* **EXERCISE DESCRIPTION**
Please tally the lines of the listing that follows where the word "none" appears, and reply with the number only.

── DATA IN THIS EXERCISE ──

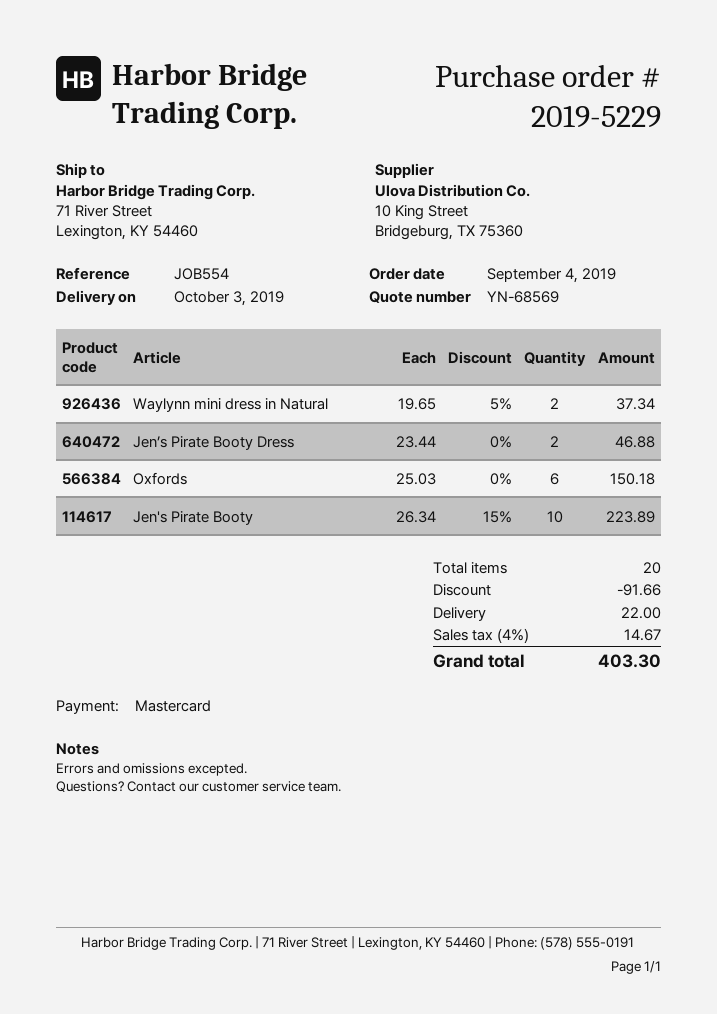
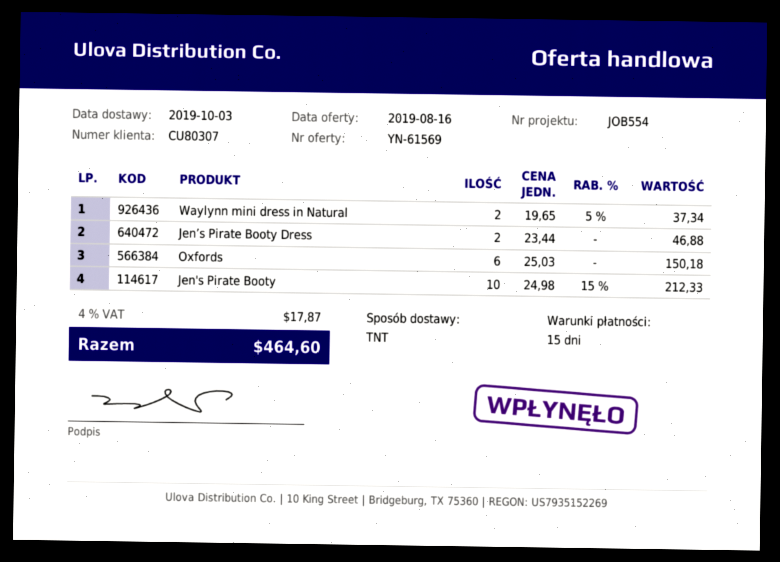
quote number: YN-68569 -> YN-61569
Jen's Pirate Booty: 10 x 26.34 - 15% = 223.89 -> 10 x 24.98 - 15% = 212.33
discount: 91.66 -> none
shipping: 22.00 -> none
tax: 4% = 14.67 -> 4% = 17.87
total: 403.30 -> 464.60

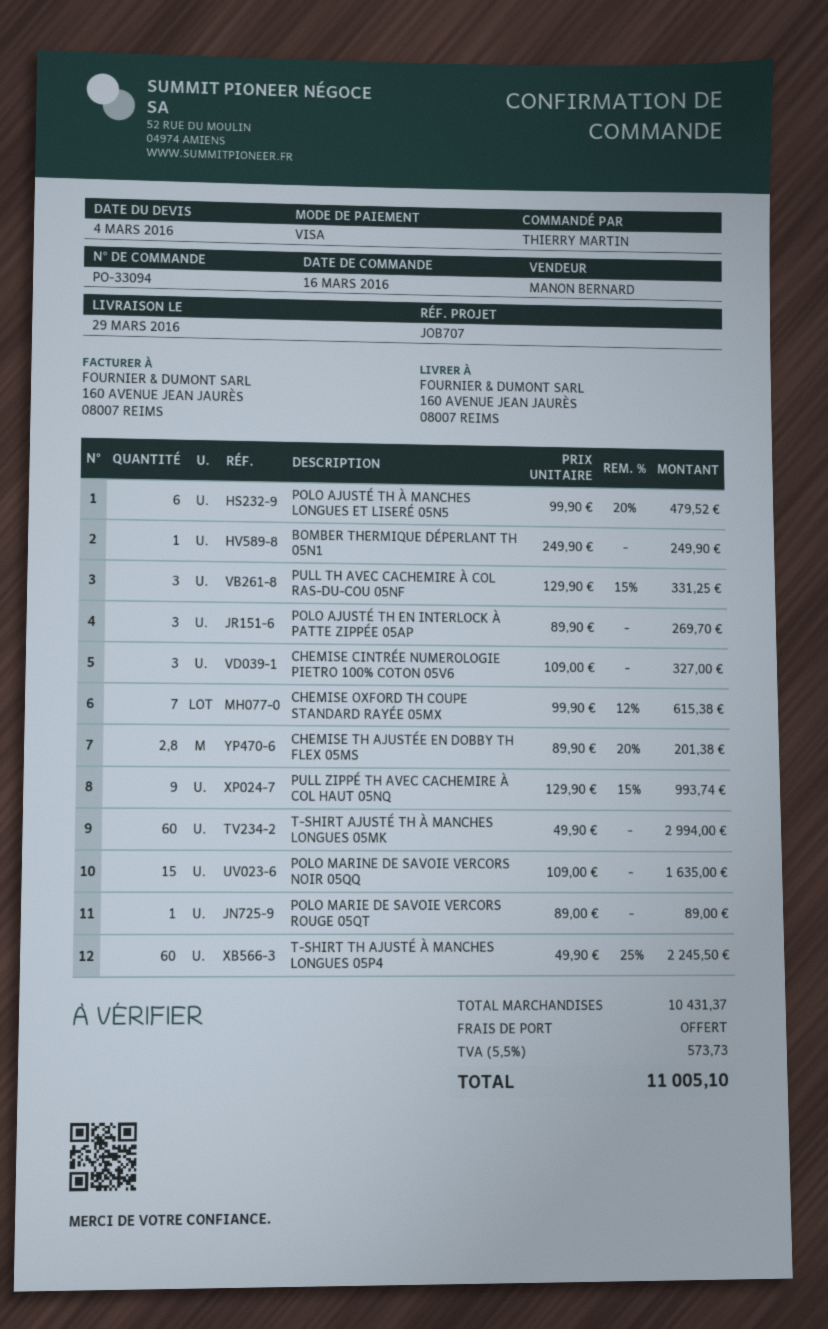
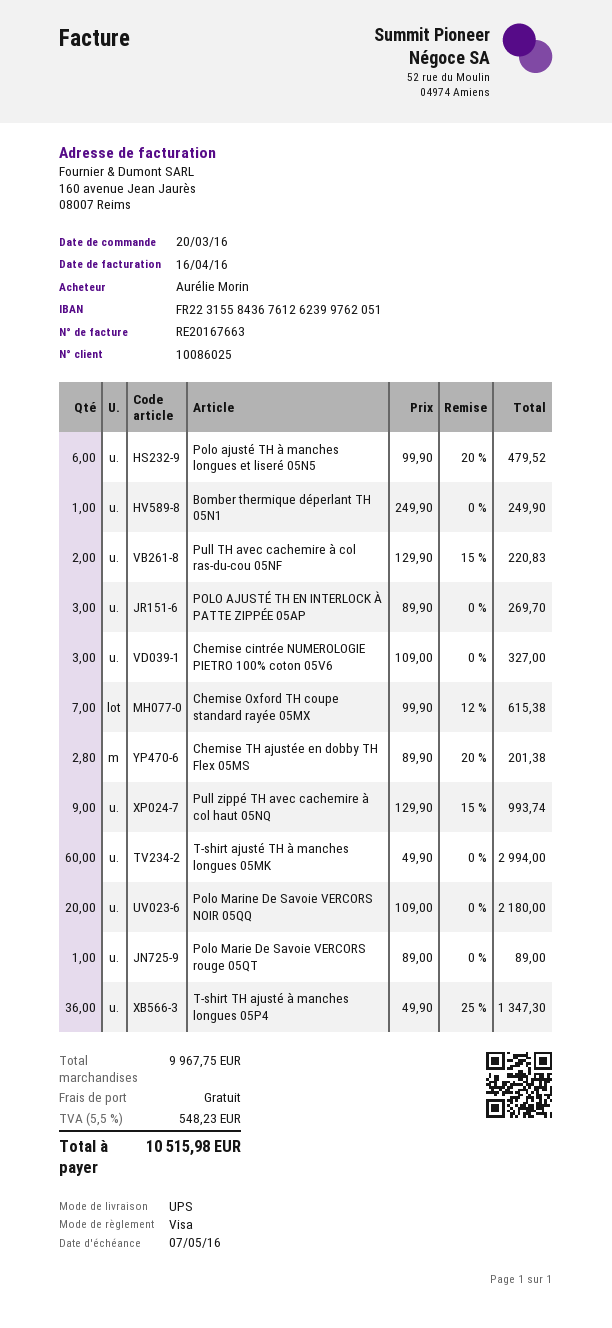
order date: 2016-03-16 -> 2016-03-20
ordered by: THIERRY MARTIN -> Aurélie Morin
PULL TH AVEC CACHEMIRE À COL RAS-DU-COU 05NF: 3 x 129.90 - 15% = 331.25 -> 2 x 129.90 - 15% = 220.83
POLO MARINE DE SAVOIE VERCORS NOIR 05QQ: 15 x 109.00 = 1635.00 -> 20 x 109.00 = 2180.00
T-SHIRT TH AJUSTÉ À MANCHES LONGUES 05P4: 60 x 49.90 - 25% = 2245.50 -> 36 x 49.90 - 25% = 1347.30
subtotal: 10431.37 -> 9967.75
tax: 5.5% = 573.73 -> 5.5% = 548.23
total: 11005.10 -> 10515.98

───

* **RESULT OF THIS EXERCISE**
2